As jornadas de trabalho ao lado de Gabo tinham hora para começar, mas nunca se sabia quando acabariam. À medida que o livro se concretizava e a confiança entre os dois aumentava, sustos podiam acontecer a qualquer momento. Arteaga deixava de lado tudo o que estivesse fazendo, como em um domingo em que, depois de dar o almoço às filhas, ficou no telefone até tarde da noite. “Ele me ligou do México. Estivera com Beatriz e ela tinha lhe contado o detalhe do perfume que um dos sequestradores tinha lhe dado e que ele a chamara de ‘meu amor’. Estava totalmente indignado. Vivenciou tão intensamente o que ouviu de seus protagonistas, incorporou tanto aquilo, que chegou a sentir a mesma raiva e a mesma frustração”.

Duas décadas se passaram, e Arteaga voltou a tirar o pó da importante documentação que guarda daquele período. Ela falará sobre tudo isso na próxima quinta-feira (29) em Medellín, durante as jornadas do prêmio organizado pela Fundação Gabriel García Márquez para o Novo Jornalismo Iberoamericano, criada pelo próprio escritor. Será uma maneira de comemorar o vigésimo aniversário da crônica que ele leu pela primeira vez diante de um grupo de alunos da Escola do EL PAÍS, em Madri. Aqueles dois anos foram uma lição de jornalismo de que Arteaga jamais esquecerá. Como também não o fará em relação a um de seus últimos encontros com Gabo. Pouco depois do lançamento de Notícia de um sequestro, Dario Arizmendi soube que o escritor e jornalista estava prestes a pegar um avião. “Vá até o aeroporto e faça uma entrevista com ele”. Arteaga chegou, trocou cumprimentos carinhosos com Gabo e lhe falou da missão que tinha:

-- Ora, não vou responder mais perguntas suas –disse ele, dando risada.

-- Mestre, pelo menos não pode me culpar por ter tentado.

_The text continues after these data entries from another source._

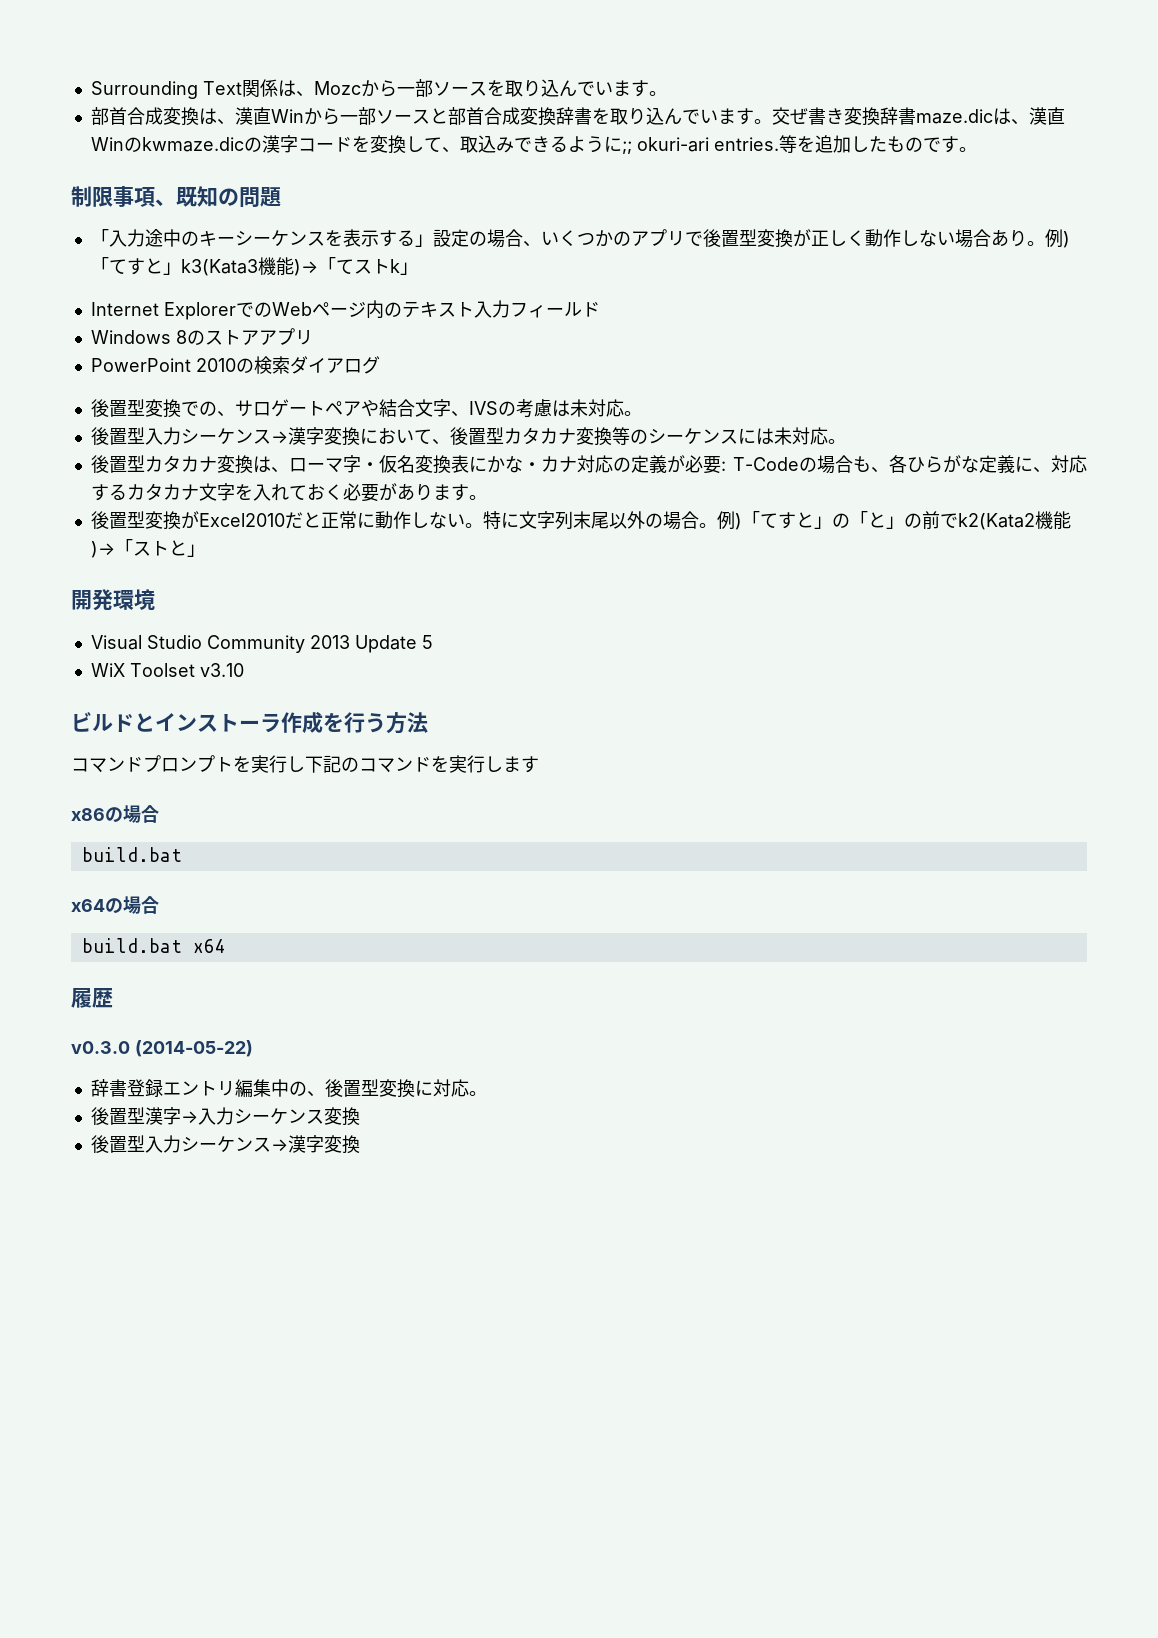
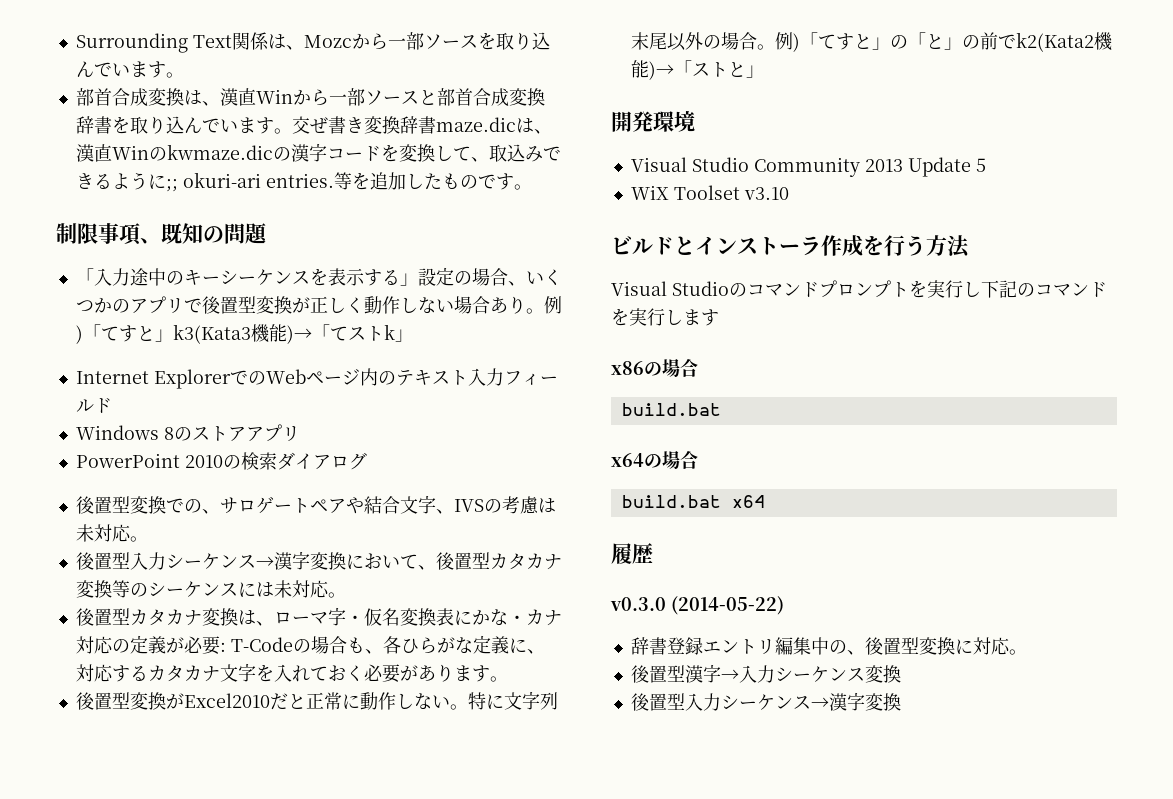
(428, 722) none -> [611,281,747,297] Visual Studioの

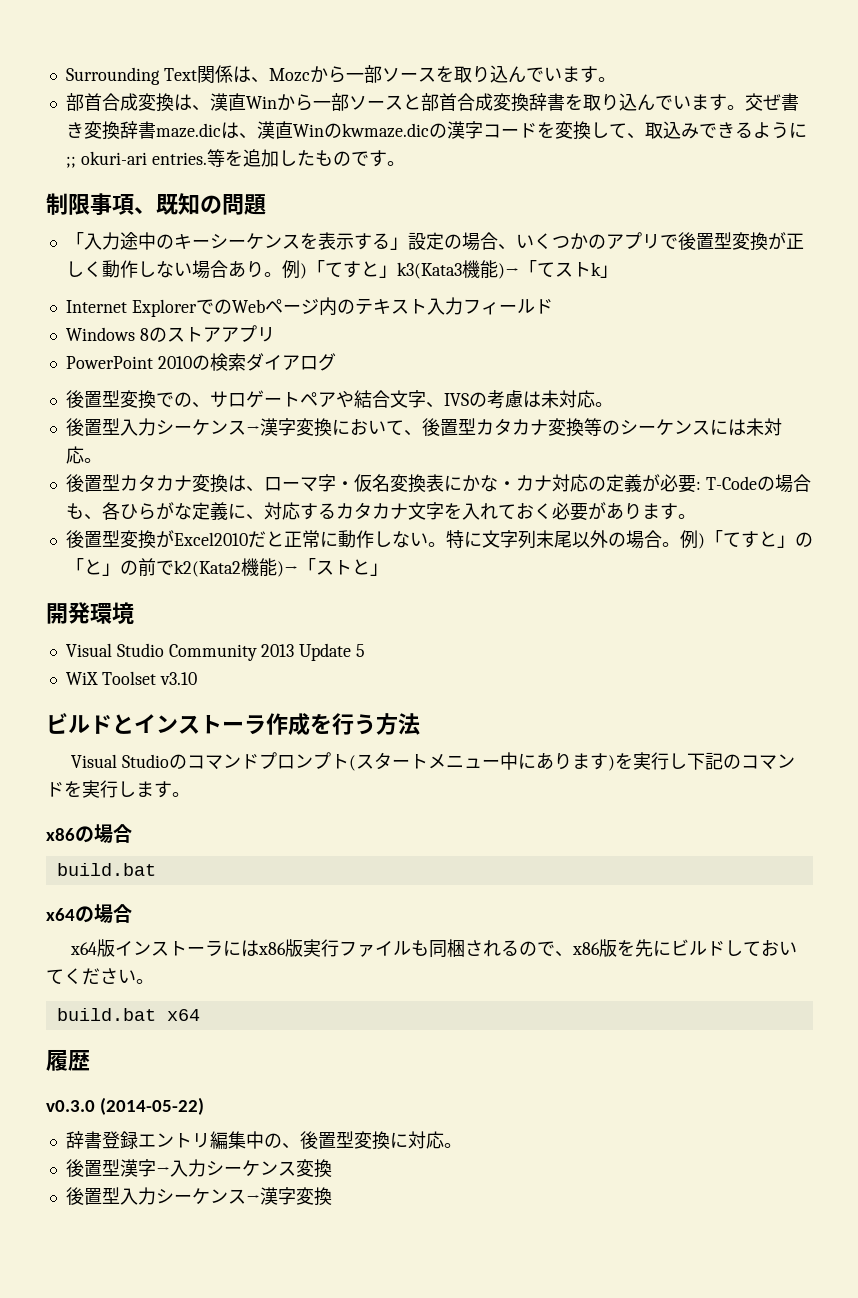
(909, 289) none -> [349,752,616,771] (スタートメニュー中にあります)
(719, 317) none -> [172,792,190,797] 。
(698, 460) none -> [70,939,798,958] [46,968,154,985] // x64版インストーラにはx86版実行ファイルも同梱されるので、x86版を先にビルドしておいてください。

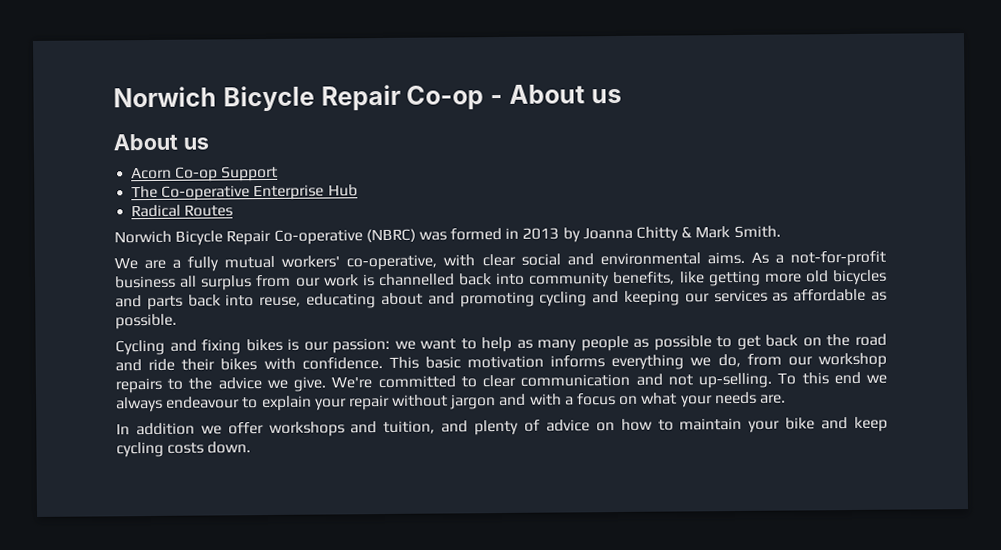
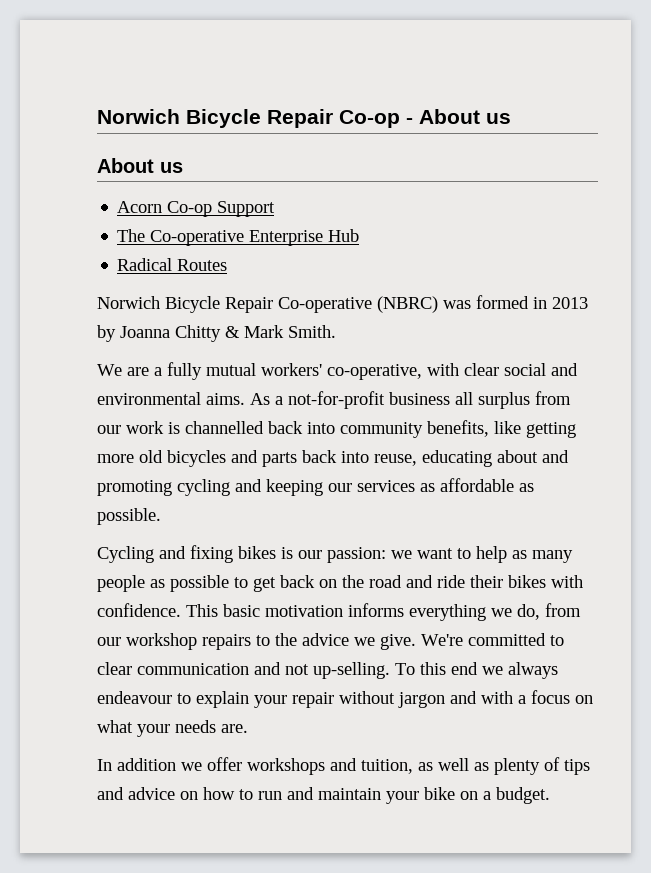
[441,419,541,436] and plenty of -> [418,757,590,775] [97,787,124,800] as well as plenty of tips and
(674, 425) none -> [258,787,314,800] run and
[821,416,889,432] [116,441,252,458] and keep cycling costs down. -> [460,787,550,804] on a budget.

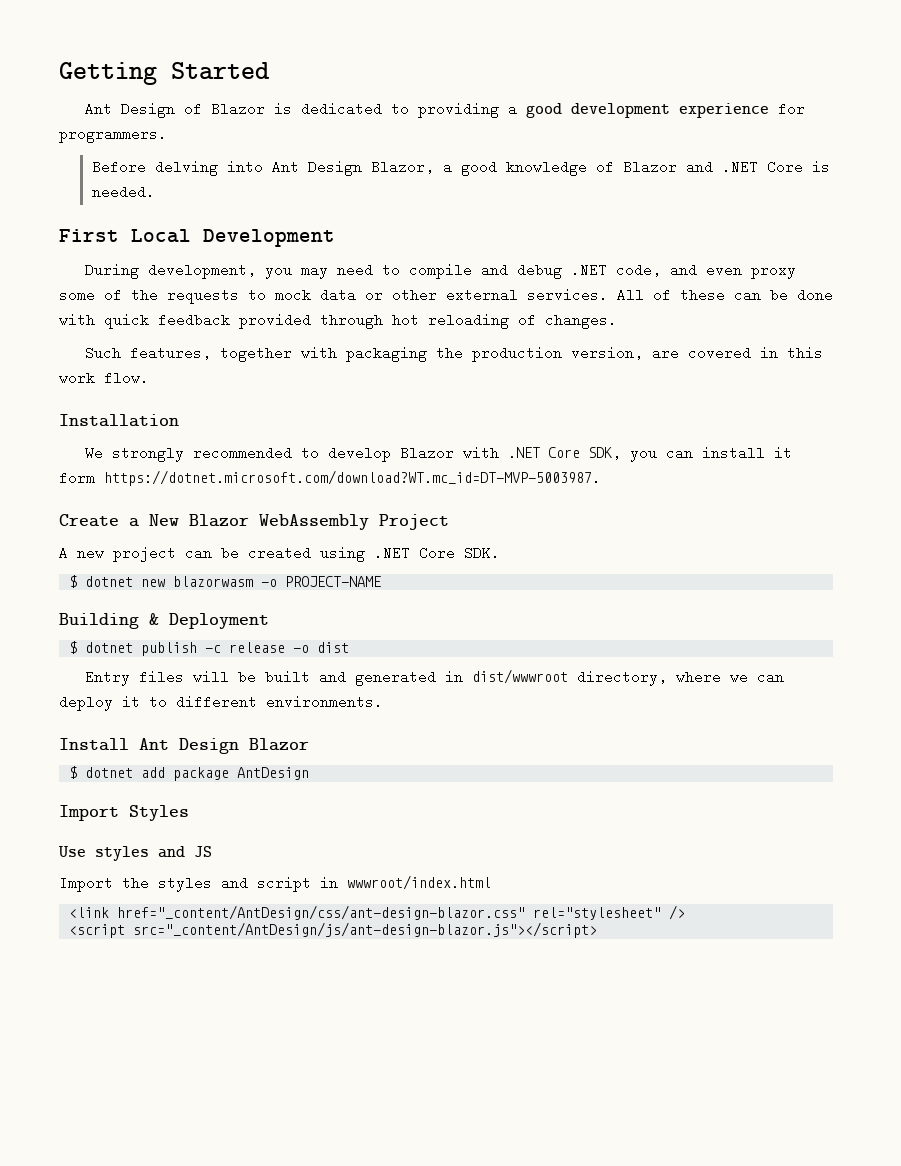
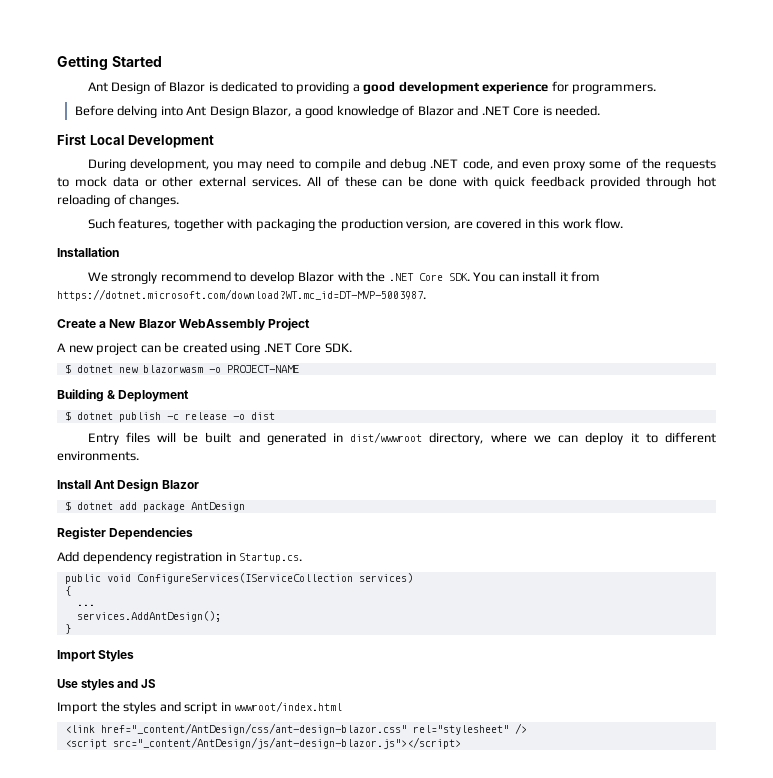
[192,446,292,460] recommended -> [160,271,231,282] recommend
[507,446,657,462] .NET Core SDK, you -> [366,271,496,282] the .NET Core SDK. You
[59,471,95,485] form -> [571,271,601,282] from
(310, 773) none -> [57,527,194,540] [57,551,303,564] [64,573,413,584] [64,586,71,596] [76,604,95,606] [76,611,221,622] [64,624,71,634] // Register Dependencies // Add dependency registration in Startup.cs. // public void ConfigureServices(IServiceCollection services) // { // ... // services.AddAntDesign(); // }

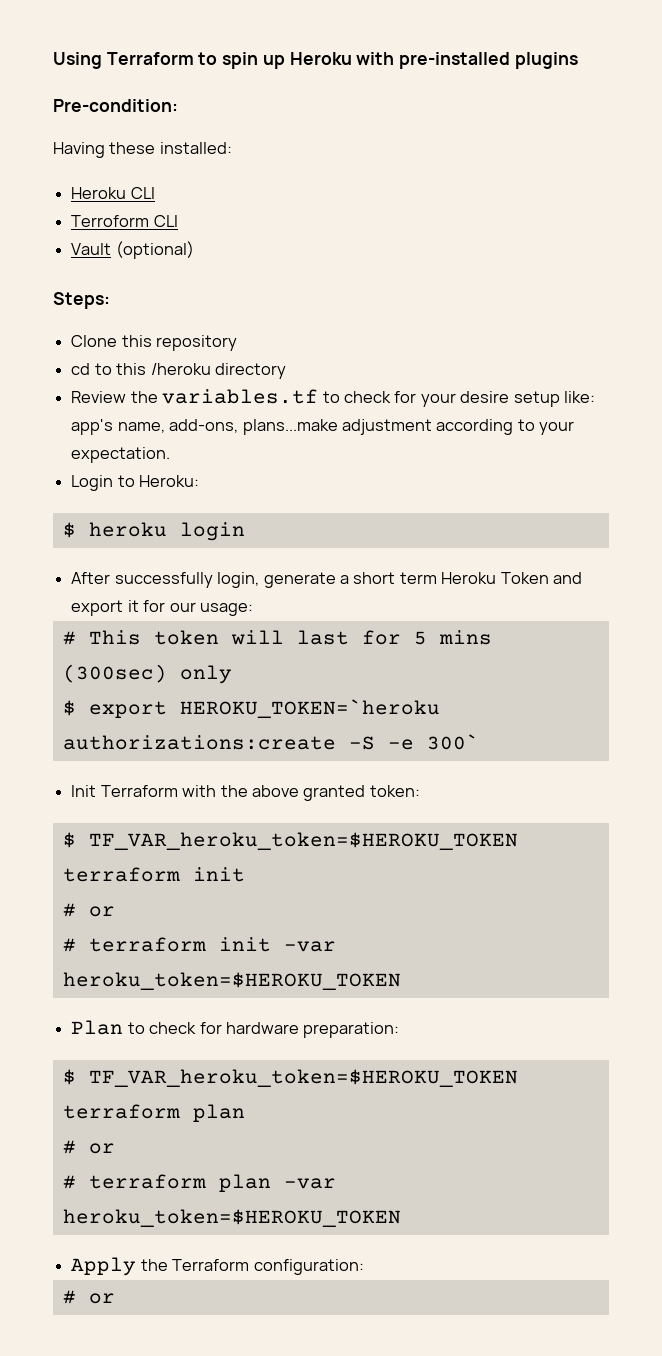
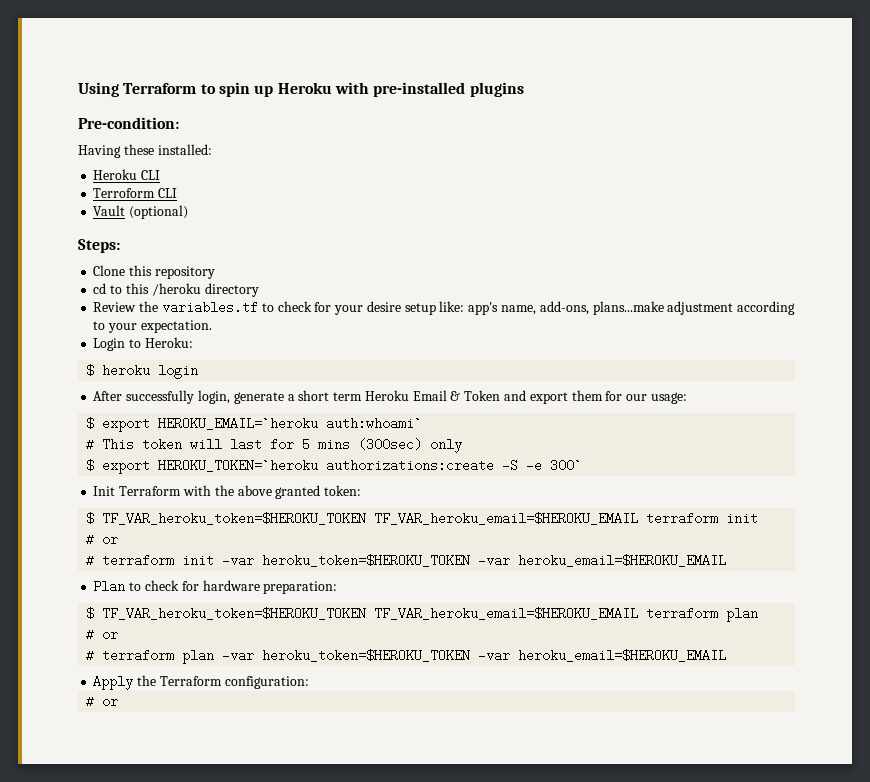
(497, 578) none -> [412,390,461,401] Email &
[127,600,139,612] it -> [571,390,603,401] them
(253, 609) none -> [86,417,423,432] // $ export HEROKU_EMAIL=`heroku auth:whoami`
(518, 841) none -> [374,512,639,525] TF_VAR_heroku_email=$HEROKU_EMAIL
(401, 981) none -> [478,554,727,567] -var heroku_email=$HEROKU_EMAIL
(518, 1078) none -> [374,607,639,620] TF_VAR_heroku_email=$HEROKU_EMAIL
(401, 1218) none -> [478,649,727,662] -var heroku_email=$HEROKU_EMAIL

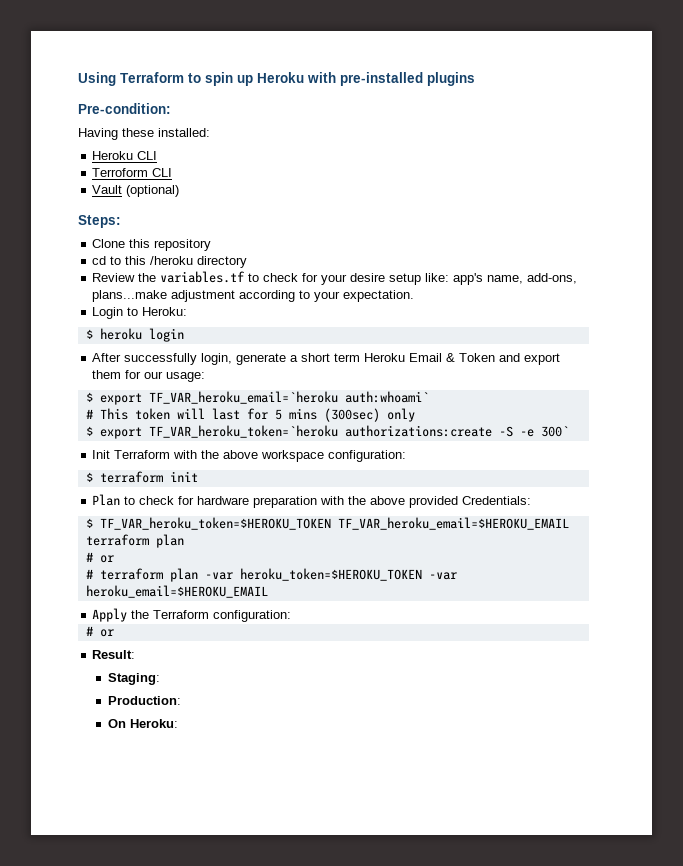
[158,417,319,430] HEROKU_EMAIL=`heroku -> [148,391,338,404] TF_VAR_heroku_email=`heroku
[158,459,319,472] HEROKU_TOKEN=`heroku -> [148,425,338,438] TF_VAR_heroku_token=`heroku
[275,485,362,499] [86,512,759,525] [86,533,119,546] [86,554,727,567] granted token: // $ TF_VAR_heroku_token=$HEROKU_TOKEN TF_VAR_heroku_email=$HEROKU_EMAIL terraform init // # or // # terraform init -var heroku_token=$HEROKU_TOKEN -var heroku_email=$HEROKU_EMAIL -> [261,450,407,462] [85,471,198,483] workspace configuration: // $ terraform init
[263,581,338,594] preparation: -> [253,496,532,508] preparation with the above provided Credentials:
(119, 702) none -> [92,650,136,659] [107,673,160,685] [107,696,181,705] [107,719,178,728] // Result: // Staging: // Production: // On Heroku:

-- Claro que não. Eu a culparia se você não tivesse tentado.

Uma festa de histórias

Uma festa de histórias para mentes curiosas é o lema da quarta edição do Prêmio García Márquez, que será realizado entre a quinta-feira 29 de setembro e o sábado 1º de outubro pela fundação criada pelo próprio Nobel colombiano, com sede em Cartagena e inspirada na Escola de jornalismo UAM/EL PAÍS. Na reta final para a realização do plebiscito que significará uma inflexão na história recente da Colômbia, a segunda cidade do país será envolvida pelo jornalismo. Martin Baron, diretor do Washington Post, será o principal convidado. Os temas abordados pelos presentes serão a paz, música, literatura e jornalismo latino-americano. O EL PAÍS, que comemora seus 40 anos, terá um estande, exibirá um documentário sobre o golpe de Estado de 23 de fevereiro de 1981 e promoverá várias oficinas de jornalismo nas escolas.